Archaeologists have discovered the foundations of the oldest church yet found at Prague’s Vyšehrad, Czech Television reported. It would have been one of the largest churches in Central Europe in its day. Ladislav Varadzin of the Institute of Archaeology of the Czech Academy of Sciences told Czech TV that its shape indicated it probably originated during the Byzantium Empire. The foundations were discovered around 150 metres from the main basilica at Vyšehrad, a historical fort probably built in the 10th century. The complex’s St. Martin’s Rotunda was previously believed to have been the first church there.
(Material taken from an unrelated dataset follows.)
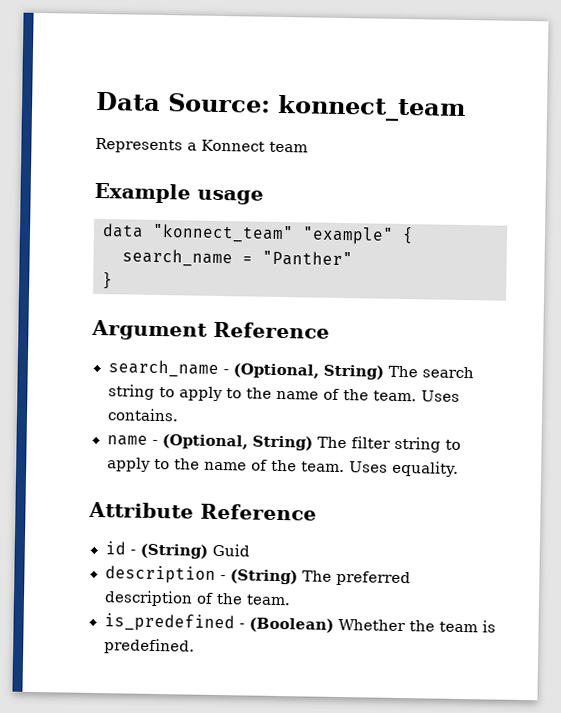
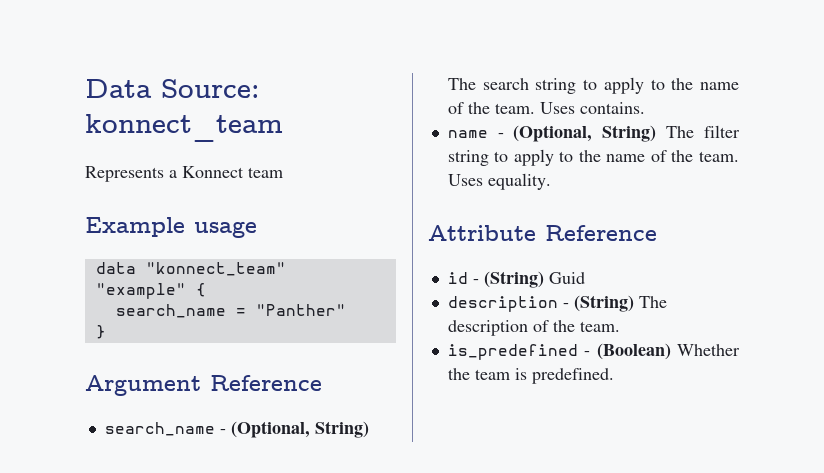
- description - (String) The preferred description of the team.
+ description - (String) The description of the team.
Communist Party deputy chairman Jiří Dolejš has come in for criticism from some supporters for posting a photo of the band The Plastic People of the Universe on his Facebook page, the news website iDnes.cz reported. Members of the then underground group were imprisoned under the communist regime and they had strong links to the dissident movement. The MP shared a picture of the Plastic People on the social networking site, adding the word “legend”. Beneath this followers wrote comments such as “Why are you a Communist MP? Your legend was against socialism” and “junkies with unmelodic lyrics”.